Now having said all that, I am pleading for white-evangelical patience, and understanding, and listening, right? And I know that those observations don’t warrant untrue, or ill-advised, or inflammatory talk from the black community toward the white community. And I have talked with the brothers about that.
So that is it, Tony. That is where I am in my effort to listen and understand and admonish and to be admonished. So I hope that is of some help to the majority white (especially evangelical) culture as we deal with these things.
Lead with Compassion
Yeah, thank you Pastor John. And within our circles — YRR, neo-Calvinism, whatever you want to call it — were you surprised by the amount of what some would say is a misunderstanding between blacks and whites on Ferguson? Did this come as a surprise to you?

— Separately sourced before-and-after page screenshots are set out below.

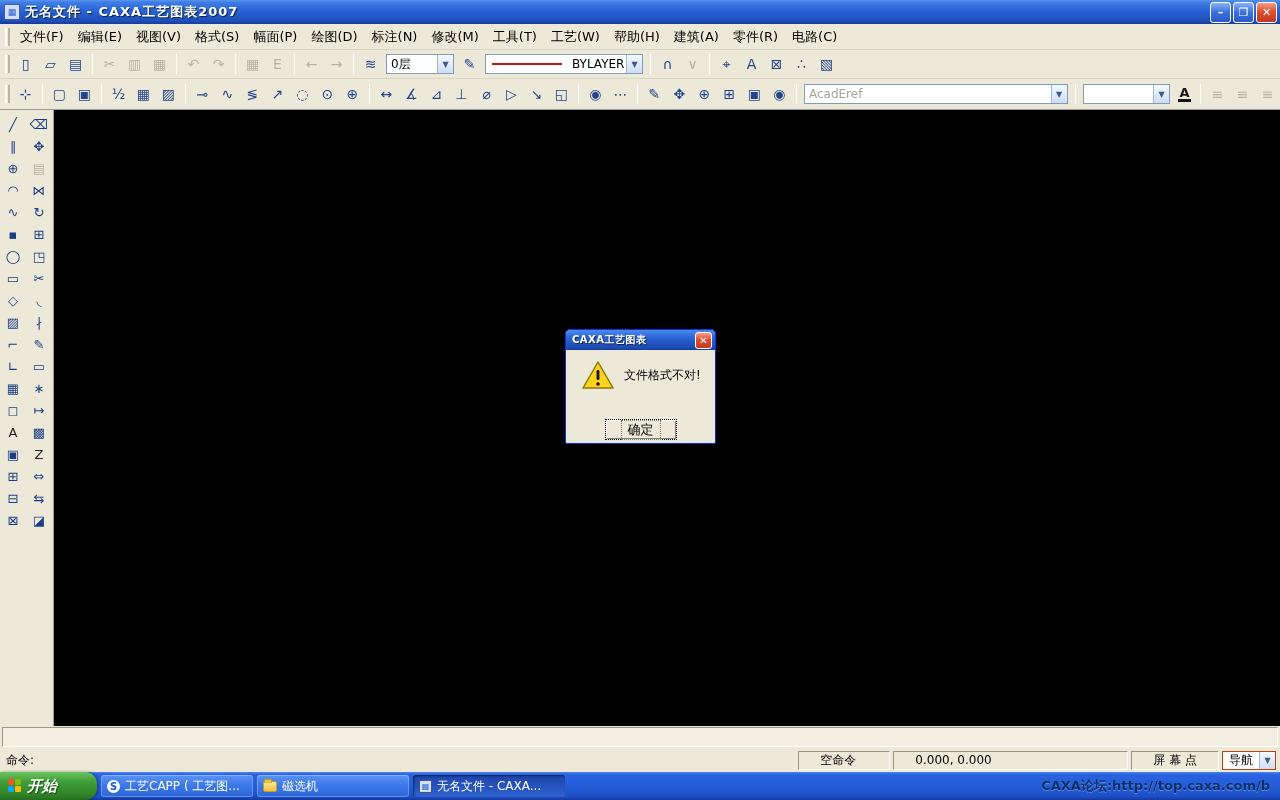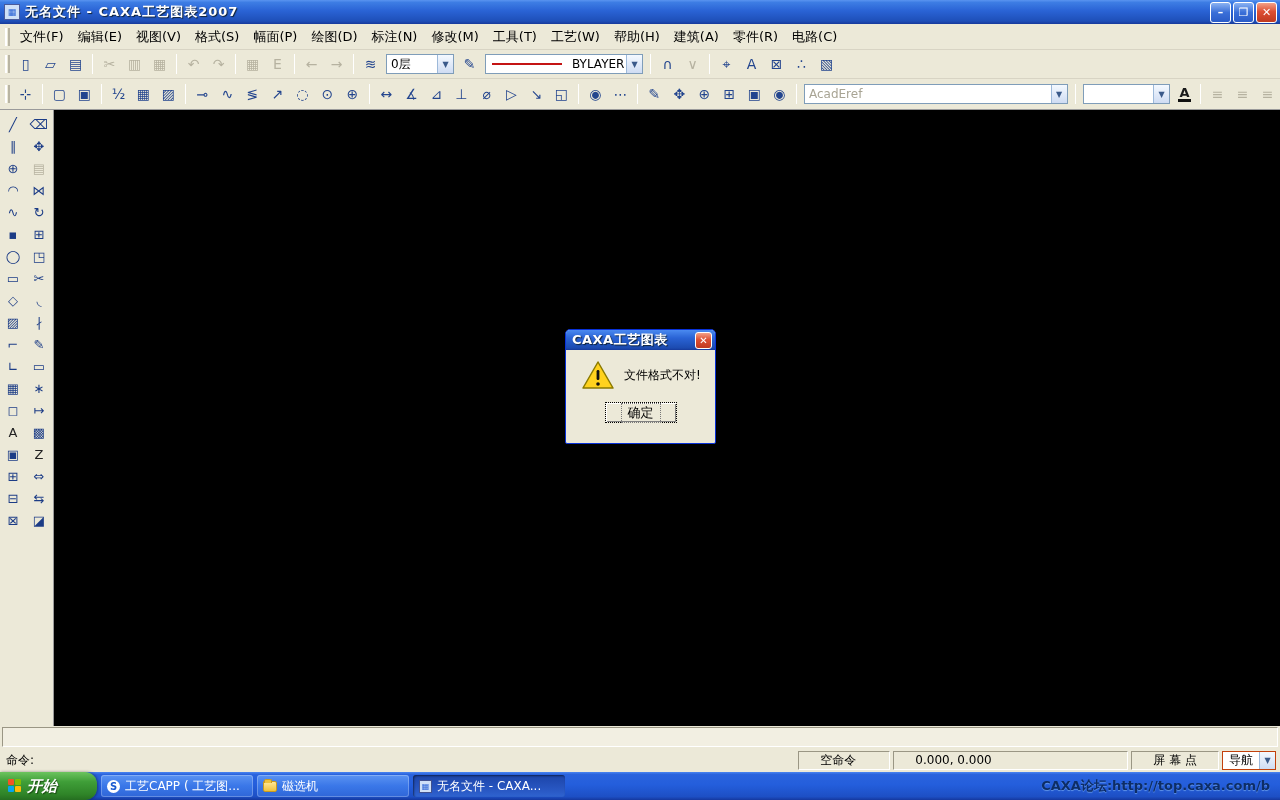--- a/index.html
+++ b/index.html
@@ -100,25 +100,25 @@
     text-align:center; line-height:12px; }
   .tray-watermark { margin-left:auto; padding-right:10px; color:#0d2d66; font-size:13px; font-weight:bold;
     text-shadow:0 1px 1px rgba(160,210,255,.5); }
 
   
   .dialog { position:absolute; left:565px; top:329px; width:151px; height:115px; z-index:50;
     border:1px solid #0831d9; border-radius:5px 5px 2px 2px; background:#ece9d8;
     box-shadow:2px 3px 6px rgba(0,0,0,.65); display:flex; flex-direction:column; }
   .dialog-titlebar { height:20px; flex:0 0 20px; border-radius:4px 4px 0 0; display:flex; align-items:center;
     padding:0 3px 0 6px; background:linear-gradient(180deg,#4a8af0 0%,#2a63d5 40%,#1c4bb0 90%,#15389a 100%); }
-  .dialog-title { color:#fff; font-size:13px; font-weight:bold; flex:1; text-shadow:1px 1px 1px #123; letter-spacing:0.5px; }
+  .dialog-title { color:#fff; font-size:10px; font-weight:bold; flex:1; text-shadow:1px 1px 1px #123; letter-spacing:0.5px; }
   .dialog-close { width:17px; height:17px; border-radius:3px; border:1px solid #fff; color:#fff; font-size:10px; font-weight:bold;
     display:flex; align-items:center; justify-content:center;
     background:linear-gradient(180deg,#f3a188 0%,#dd4f33 45%,#c03a20 100%); }
-  .dialog-body { flex:1; display:flex; flex-direction:column; padding:10px 8px 8px; }
+  .dialog-body { flex:1; display:flex; flex-direction:column; padding:10px 8px 8px;gap:17px; }
   .dialog-msgrow { display:flex; align-items:center; gap:10px; padding-left:8px; }
   .dialog-message { font-size:12px; color:#000; white-space:nowrap; }
   .ok-btn { margin:12px auto 0; width:72px; height:21px; background:#ece9d8; font-size:13px;
     border:1px dotted #000; box-shadow:inset 1px 1px 0 #fff, inset -1px -1px 0 #808080;
     display:flex; align-items:center; justify-content:center; }
   .ok-btn span { border:1px dotted #777; padding:0 6px; }
 </style>
 </head>
 <body>
 

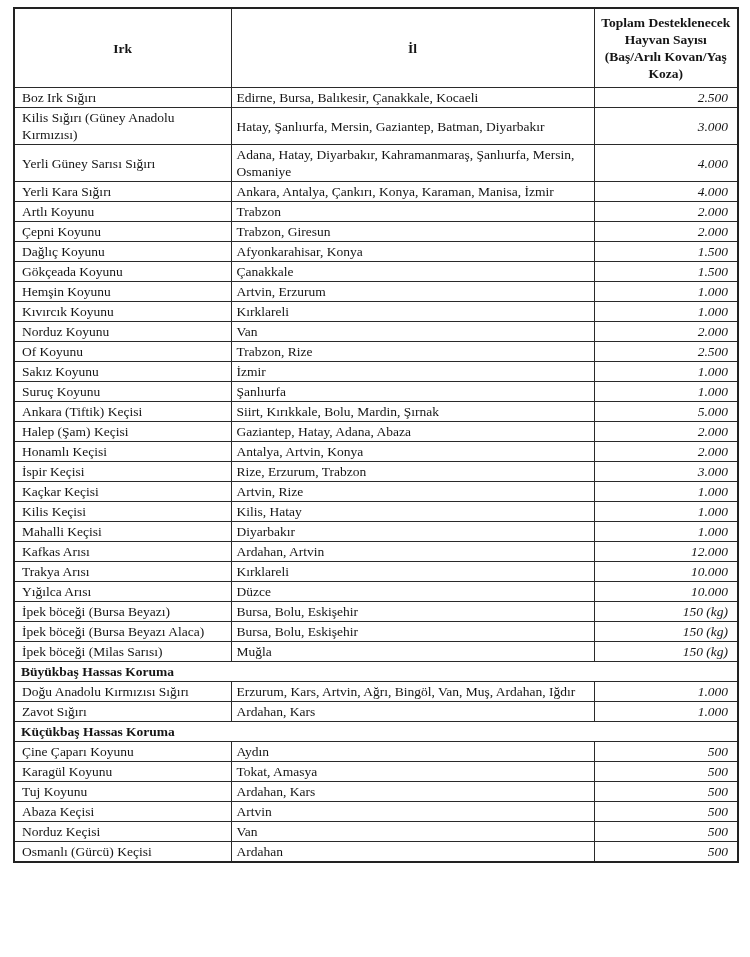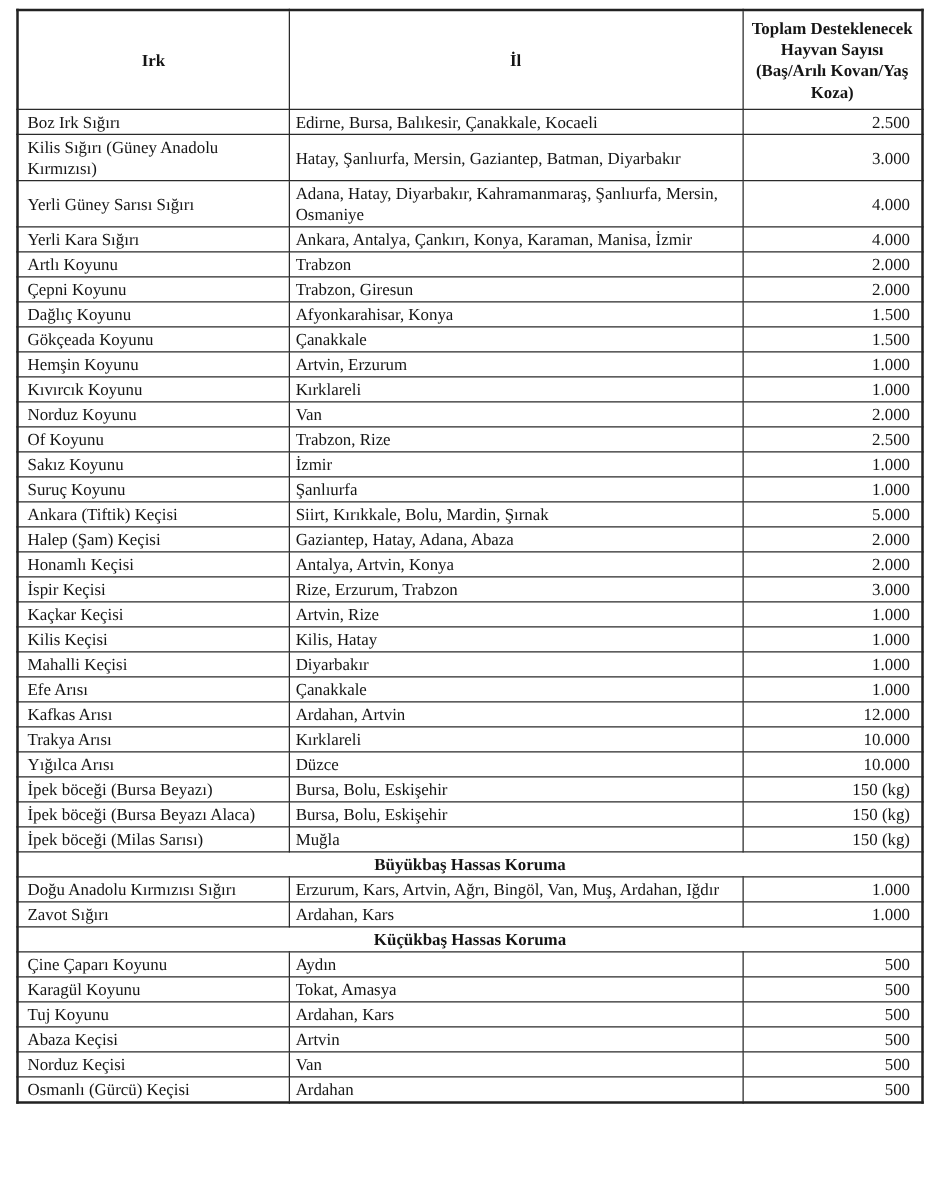--- a/index.html
+++ b/index.html
@@ -49,23 +49,24 @@
     padding: 1px 6px 1px 7px;
   }
   td.province-cell {
     text-align: left;
     padding: 1px 6px 1px 5px;
   }
   td.count-cell {
     text-align: right;
     padding: 1px 9px 1px 4px;
     white-space: nowrap;
+    font-style: italic;
   }
   td.section-cell {
-    text-align: center;
+    text-align: left;
     font-weight: bold;
     padding: 1px 6px;
   }
 </style>
 </head>
 <body>
 
 <div class="page">
   <table class="support-table">
     <colgroup>
@@ -181,25 +182,20 @@
           <td class="breed-cell">Kilis Keçisi</td>
           <td class="province-cell">Kilis, Hatay</td>
           <td class="count-cell">1.000</td>
         </tr>
         <tr>
           <td class="breed-cell">Mahalli Keçisi</td>
           <td class="province-cell">Diyarbakır</td>
           <td class="count-cell">1.000</td>
         </tr>
         <tr>
-          <td class="breed-cell">Efe Arısı</td>
-          <td class="province-cell">Çanakkale</td>
-          <td class="count-cell">1.000</td>
-        </tr>
-        <tr>
           <td class="breed-cell">Kafkas Arısı</td>
           <td class="province-cell">Ardahan, Artvin</td>
           <td class="count-cell">12.000</td>
         </tr>
         <tr>
           <td class="breed-cell">Trakya Arısı</td>
           <td class="province-cell">Kırklareli</td>
           <td class="count-cell">10.000</td>
         </tr>
         <tr>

No. I think that is going to continue to be there. And I don’t know if “misunderstanding” is the way I would have described it. Lack of empathy is what I think I would put my finger on. I said to one brother, “I am hearing what they are saying, and I am hearing true things” — they meaning the black community. “I am hearing what you are saying, and the facts I am agreeing with.”
But here is the problem. Leading with that, in this context, with a dead man on the street, against that backdrop, without some kind of effort to say that you have empathy, that you have compassion, that you have understanding — that is what is missing. And no, that doesn’t surprise me. We haven’t gotten there yet.
In fact, I think there is probably some push back on that: “Do we have to pander to this every time something comes along? Do we have to, you know, deal with those kind of emotional things?” And I would say, well, I think there is a probably a way to do it that isn’t pandering and that isn’t belittling, that isn’t dishonoring, by owning a sense of understanding and empathy.